• **Task statement**: Among the lines of the records below, copy those that hold the word "none".

• **Provided data**:
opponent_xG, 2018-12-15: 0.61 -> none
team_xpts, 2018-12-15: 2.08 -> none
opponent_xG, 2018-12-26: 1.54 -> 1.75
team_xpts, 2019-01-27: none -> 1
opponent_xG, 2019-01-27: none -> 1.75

* * *

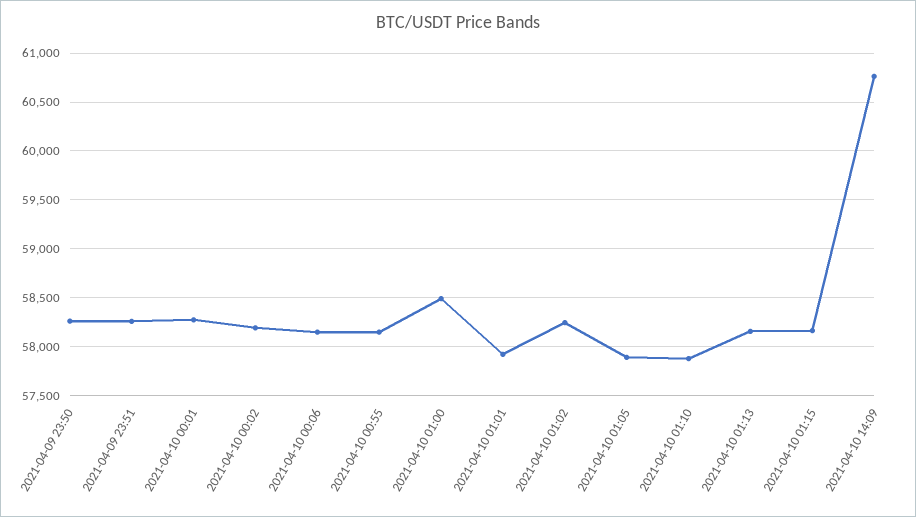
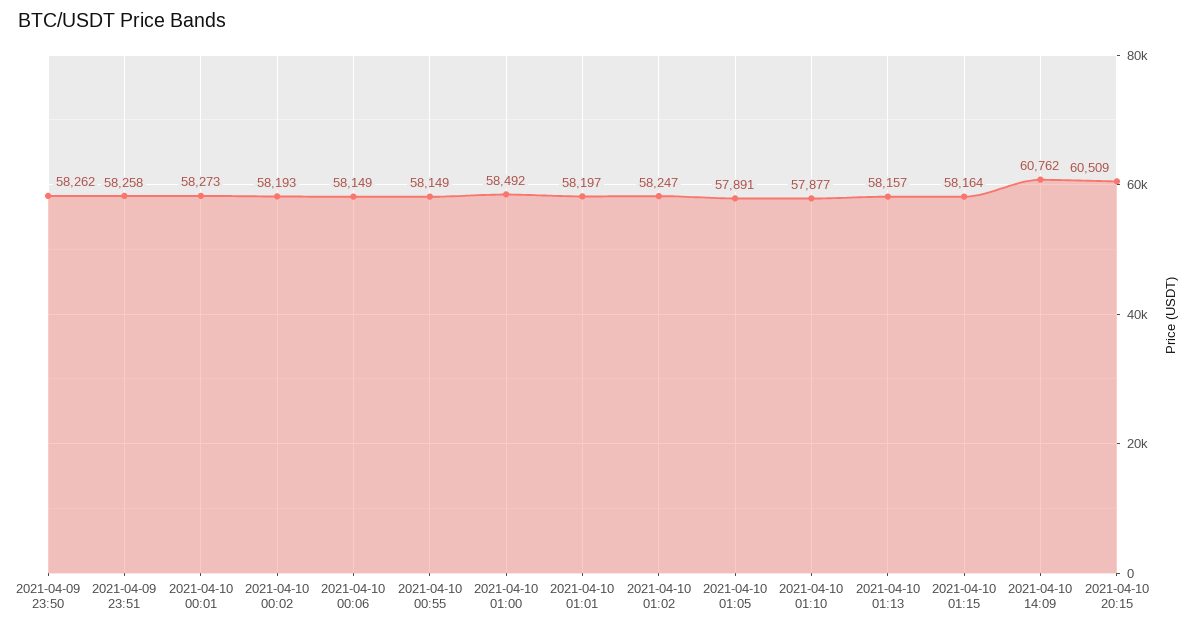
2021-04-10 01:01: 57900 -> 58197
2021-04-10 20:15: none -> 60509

• **Result of this task**:
opponent_xG, 2018-12-15: 0.61 -> none
team_xpts, 2018-12-15: 2.08 -> none
team_xpts, 2019-01-27: none -> 1
opponent_xG, 2019-01-27: none -> 1.75
2021-04-10 20:15: none -> 60509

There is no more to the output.